Risks to this forecast are mostly on the downside, including a sharper than expected slowing of the Chinese economy, worsening financial market volatility, and exposure of countries with large foreign debts to sharp exchange rate movements. On the other hand, there is some upside potential if monetary support from the European Central Bank succeeds in generating faster growth in the euro area.

“Trade is still registering positive growth, albeit at a disappointing rate,” WTO director-general Roberto Azevêdo says. “This will be the fifth consecutive year of trade growth below 3%. Moreover, while the volume of global trade is growing, its value has fallen because of shifting exchange rates and falls in commodity prices. This could undermine fragile economic growth in vulnerable developing countries. There remains as well the threat of creeping protectionism as many governments continue to apply trade restrictions and the stock of these barriers continues to grow.

“However, we should keep these figures in perspective,” he adds. “WTO Members can take a number of steps to use trade to lift global economic growth — from rolling back trade restrictive measures, to implementing the WTO Trade Facilitation Agreement. This Agreement will dramatically cut trade costs around the world, thereby potentially boosting trade by up to $1 trillion a year. More can also be done to address remaining tariff and non-tariff barriers on exports of agricultural and manufactured goods.”

On the basis of the forecast for 2016, world trade will have grown at roughly the same rate as world GDP for five years (at market exchange rates), rather than twice as fast as was previously the case. Such a long, uninterrupted spell of slow but positive trade growth is unprecedented, but its importance should not be exaggerated.

Overall, trade growth was weaker between 1980 and 1985, when five out of six years were below 3%, including two years of outright contraction.

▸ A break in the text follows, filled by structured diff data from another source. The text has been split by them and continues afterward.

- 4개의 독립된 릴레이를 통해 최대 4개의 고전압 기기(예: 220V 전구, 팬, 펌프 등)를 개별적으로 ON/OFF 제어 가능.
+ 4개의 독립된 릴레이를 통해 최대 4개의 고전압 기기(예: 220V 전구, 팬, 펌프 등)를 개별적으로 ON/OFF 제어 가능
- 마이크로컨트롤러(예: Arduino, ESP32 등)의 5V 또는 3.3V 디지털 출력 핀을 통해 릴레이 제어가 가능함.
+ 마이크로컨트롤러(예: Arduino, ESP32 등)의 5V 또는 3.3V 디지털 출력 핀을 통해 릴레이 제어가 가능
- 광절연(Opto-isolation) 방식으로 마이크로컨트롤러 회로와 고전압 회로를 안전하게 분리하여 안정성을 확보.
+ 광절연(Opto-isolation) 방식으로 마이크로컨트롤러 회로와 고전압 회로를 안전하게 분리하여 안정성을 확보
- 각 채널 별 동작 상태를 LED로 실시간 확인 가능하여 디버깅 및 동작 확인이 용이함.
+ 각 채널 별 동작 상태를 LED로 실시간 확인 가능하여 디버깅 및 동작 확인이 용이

Alternative indicators of economic and trade activity in the opening months of 2016 are mixed, with some pointing to a firming of trade and output growth while others suggest some slowing. On the positive side, container throughput at major ports has recovered much of the ground lost to the trade slowdown last year, while automobile sales — one of the best early signals of trade downturns — have continued to grow at a healthy pace in developed countries. On the other hand, composite leading indicators from the Organization for Economic Cooperation and Development point to an easing of growth in OECD countries, and financial market volatility has continued in 2016. Therefore trade growth may remain volatile in 2016.

Slowing trade in manufactured goods and agricultural products contributed significantly to the overall decline, the WTO said.

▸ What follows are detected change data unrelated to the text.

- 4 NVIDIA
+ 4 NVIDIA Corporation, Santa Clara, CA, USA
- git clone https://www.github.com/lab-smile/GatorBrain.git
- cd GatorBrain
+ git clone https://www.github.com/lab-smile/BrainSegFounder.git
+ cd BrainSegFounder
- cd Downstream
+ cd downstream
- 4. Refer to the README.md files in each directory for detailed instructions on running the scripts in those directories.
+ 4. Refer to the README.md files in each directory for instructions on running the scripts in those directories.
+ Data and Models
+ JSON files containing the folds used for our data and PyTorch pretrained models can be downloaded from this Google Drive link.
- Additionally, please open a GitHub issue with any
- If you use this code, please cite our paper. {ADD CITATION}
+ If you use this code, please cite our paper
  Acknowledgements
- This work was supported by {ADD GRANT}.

North America made a positive contribution to world import growth last year (1.1%), while negative contributions were recorded in 2015 for South and Central America (-0.2%) and Other regions, which covers Africa, the Middle East and CIS countries (-0.4%).

WTO growth forecast. -- >>>



The WTO's forecast of 2.8% growth in the volume of world merchandise trade for 2016 and 3.6% trade growth for 2017 are based on consensus estimates of real GDP at market exchange rates from economic forecasters (Table 1).  According to these estimates, world GDP should grow 2.4% this year and 2.7% next year, with growth slowing slightly in developed countries in 2016 and picking up modestly in developing ones.

Exports of developed and developing countries should grow at around the same rate in 2016, 2.9% in the former and 2.8% in the latter.  Meanwhile, imports of developed economies are expected to outpace those of developing countries in 2016, with a 3.3% rise in the former compared to a 1.8% increase in the latter.

Asia is expected to record the fastest export growth of any region this year at 3.4%, followed by  North America and Europe, each at 3.1%.  South and Central America and Other regions will lag behind at 1.9% and 0.4%, respectively.  North America should see its imports increase by 4.1% this year, while Asian and European imports should both register growth of 3.2%. Finally, imports of South and Central America and Other regions are set to contract again this year as oil and other commodity prices remain low, but the degree of contraction should be less.

Risks to the trade forecasts remain tilted to the downside. Business and consumer confidence has slipped recently in developed countries.  As a result, forecasters now expect slower GDP growth in the European Union and the United States in 2016, followed by a rebound in 2017. Financial instability in Asia has mostly abated but could return if economic data come in above or below market expectations.  On the other hand, more accommodative monetary policy from the European Central Bank could spur growth in the euro area and boost demand for goods and services, including imports.